Screenshot and code edit data:
:::::

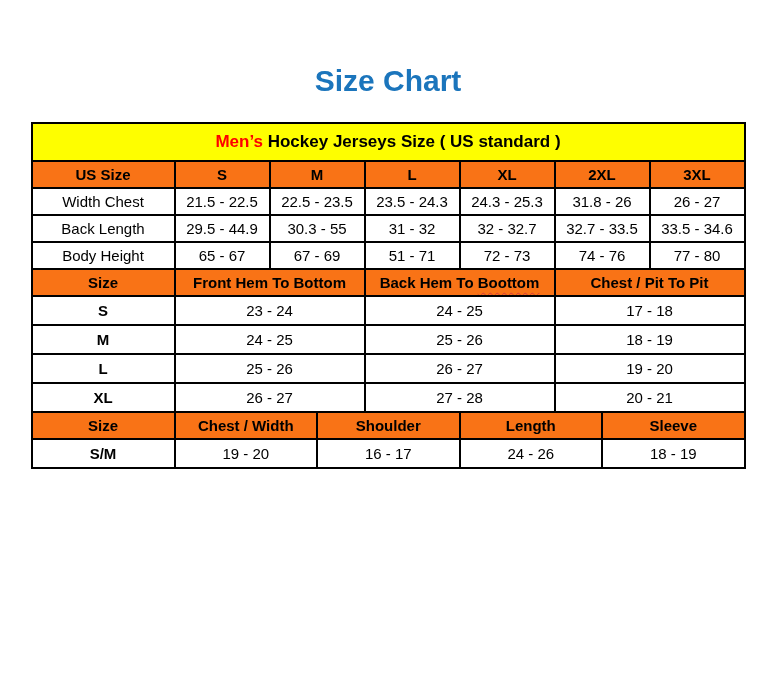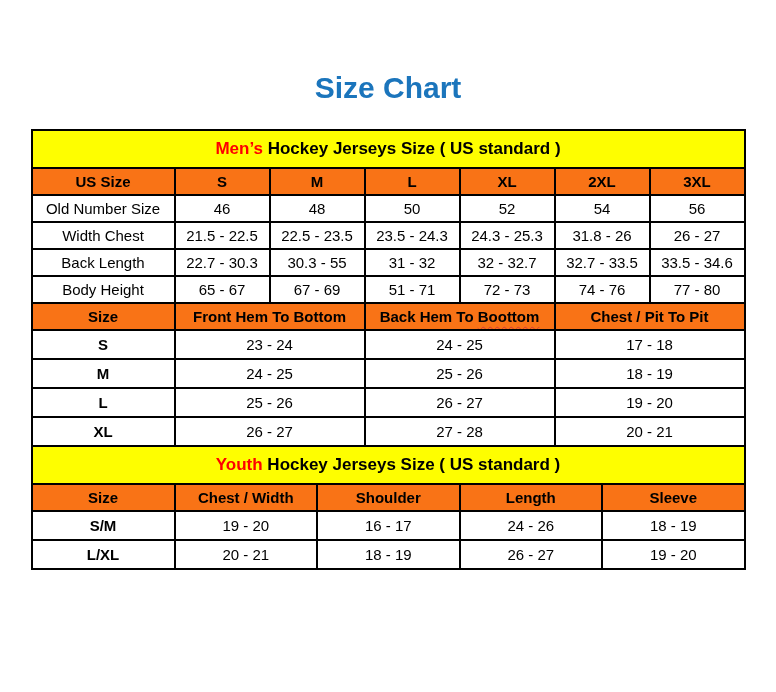--- a/index.html
+++ b/index.html
@@ -10,21 +10,21 @@
   .page {
     position: relative;
     width: 776px;
     height: 692px;
     background: #ffffff;
     font-family: "Liberation Sans", sans-serif;
     color: #000000;
     overflow: hidden;
   }
   .title {
-    margin: 7px;
+    margin: 0;
     padding-top: 64px;
     text-align: center;
     font-size: 30px;
     font-weight: bold;
     color: #1b75bc;
     letter-spacing: 0px;
   }
   .chart {
     width: 715px;
     margin: 24px auto 8px auto;
@@ -100,40 +100,31 @@
         <tr class="cols">
           <th>US Size</th>
           <th>S</th>
           <th>M</th>
           <th>L</th>
           <th>XL</th>
           <th>2XL</th>
           <th>3XL</th>
         </tr>
         <tr>
-          <td class="lbl-plain">Old Number Size</td>
-          <td>46</td>
-          <td>48</td>
-          <td>50</td>
-          <td>52</td>
-          <td>54</td>
-          <td>56</td>
-        </tr>
-        <tr>
           <td class="lbl-plain">Width Chest</td>
           <td>21.5 - 22.5</td>
           <td>22.5 - 23.5</td>
           <td>23.5 - 24.3</td>
           <td>24.3 - 25.3</td>
           <td>31.8 - 26</td>
           <td>26 - 27</td>
         </tr>
         <tr>
           <td class="lbl-plain">Back Length</td>
-          <td>22.7 - 30.3</td>
+          <td>29.5 - 44.9</td>
           <td>30.3 - 55</td>
           <td>31 - 32</td>
           <td>32 - 32.7</td>
           <td>32.7 - 33.5</td>
           <td>33.5 - 34.6</td>
         </tr>
         <tr>
           <td class="lbl-plain">Body Height</td>
           <td>65 - 67</td>
           <td>67 - 69</td>
@@ -188,41 +179,31 @@
 
     <table class="tbl">
       <colgroup>
           <col class="c-first">
           <col>
           <col>
           <col>
           <col>
         </colgroup>
       <tbody class="w-rows">
-        <tr class="yellow">
-          <th colspan="5"><span class="red">Youth</span><span> Hockey Jerseys Size ( US standard )</span></th>
-        </tr>
         <tr class="cols">
           <th>Size</th>
           <th>Chest / Width</th>
           <th>Shoulder</th>
           <th>Length</th>
           <th>Sleeve</th>
         </tr>
         <tr>
           <td class="lbl-bold">S/M</td>
           <td>19 - 20</td>
           <td>16 - 17</td>
           <td>24 - 26</td>
           <td>18 - 19</td>
         </tr>
-        <tr>
-          <td class="lbl-bold">L/XL</td>
-          <td>20 - 21</td>
-          <td>18 - 19</td>
-          <td>26 - 27</td>
-          <td>19 - 20</td>
-        </tr>
       </tbody>
     </table>
 
   </div>
 </div>
 
 </body></html>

:::::

Required work — Across these entries, count each line where the string "bold" shows up. Give only the count.

Answer box — 3